San Juan Island – Speech of Hon.Jacob M.Howard, of Michigan, delivered in executive Session of the Senate, April 16, 1869.
Washington, F.&J.Rives & Geo. A.Bailey, 1870. 8°. 13 pages. Softcover. Original Pamphlet. Original brochure. Inscribed by Howard on the frontcover “Compl(imen)ts of J.M.H.”
Jacob Merritt Howard (July 10, 1805 – April 2, 1871) was a U.S. Representative and U.S. Senator from the state of Michigan during and after the American Civil War.
He was born in Shaftsbury, Vermont and attended the district schools and the academies of Bennington and Brattleboro. He graduated from Williams College in Massachusetts in 1830 and then studied law. He moved to Detroit, Michigan in 1832 and was admitted to the bar in 1833 and commenced practice in Detroit. He was city attorney of Detroit in 1834 and a member of the Michigan State House of Representatives in 1838.
He was elected as a Whig to the United States House of Representatives for the Twenty-seventh Congress, serving March 4, 1841–March 3, 1843. He was not a candidate for renomination in 1842. He helped draw up the platform of the first Republican Party convention held in Jackson, Michigan in 1854. He was Michigan Attorney General from 1855-1861.
Howard was elected as a Republican to the United States Senate in 1861 to fill the vacancy caused by the death of Kinsley S. Bingham. He was reelected in 1865 and in total served from January 1862, to March 1871. He was chairman of the Committee on Pacific Railroads in the Thirty-eighth through Forty-first Congresses.
As a Senator, Howard is credited with working closely with Abraham Lincoln in drafting and passing the Thirteenth Amendment to the United States Constitution, which abolished slavery.

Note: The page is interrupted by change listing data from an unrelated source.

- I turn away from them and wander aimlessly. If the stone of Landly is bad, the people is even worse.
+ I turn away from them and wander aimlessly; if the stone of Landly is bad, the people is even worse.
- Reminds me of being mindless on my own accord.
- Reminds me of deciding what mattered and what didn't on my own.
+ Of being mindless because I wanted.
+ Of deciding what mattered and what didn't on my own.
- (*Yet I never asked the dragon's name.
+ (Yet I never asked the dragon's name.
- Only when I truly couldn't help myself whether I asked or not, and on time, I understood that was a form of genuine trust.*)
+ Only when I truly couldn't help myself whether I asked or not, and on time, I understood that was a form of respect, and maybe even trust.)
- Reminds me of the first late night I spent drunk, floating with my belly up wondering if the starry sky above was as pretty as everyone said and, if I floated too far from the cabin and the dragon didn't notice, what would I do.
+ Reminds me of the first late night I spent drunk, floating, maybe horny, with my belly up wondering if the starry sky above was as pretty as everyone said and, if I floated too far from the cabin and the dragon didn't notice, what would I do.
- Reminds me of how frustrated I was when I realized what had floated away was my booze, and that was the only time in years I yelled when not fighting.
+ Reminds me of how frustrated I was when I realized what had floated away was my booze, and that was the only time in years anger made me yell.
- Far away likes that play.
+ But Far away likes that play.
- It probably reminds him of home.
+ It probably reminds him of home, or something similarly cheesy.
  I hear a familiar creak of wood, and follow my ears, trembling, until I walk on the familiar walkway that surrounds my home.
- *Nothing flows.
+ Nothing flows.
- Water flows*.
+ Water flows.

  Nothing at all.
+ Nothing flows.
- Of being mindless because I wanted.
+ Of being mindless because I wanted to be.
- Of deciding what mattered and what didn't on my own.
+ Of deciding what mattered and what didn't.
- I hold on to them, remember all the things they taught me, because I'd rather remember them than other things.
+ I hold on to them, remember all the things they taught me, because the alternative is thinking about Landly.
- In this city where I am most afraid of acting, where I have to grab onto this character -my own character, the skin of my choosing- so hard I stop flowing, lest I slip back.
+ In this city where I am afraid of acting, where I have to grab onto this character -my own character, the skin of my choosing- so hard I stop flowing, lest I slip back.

During Reconstruction Howard participated in debate over the first clause of the Fourteenth Amendment to the United States Constitution, arguing for including the phrase and subject to the jurisdiction thereof specifically because he wanted to make clear that the simple accident of birth in the United States was not sufficient to justify citizenship. Howard said:
[The 14th amendment] will not, of course, include persons born in the United States who are foreigners, aliens, who belong to the families of ambassadors or foreign ministers accredited to the government of the United States, but will include every other class of person. Howard died in Detroit and is interred in Elmwood Cemetery.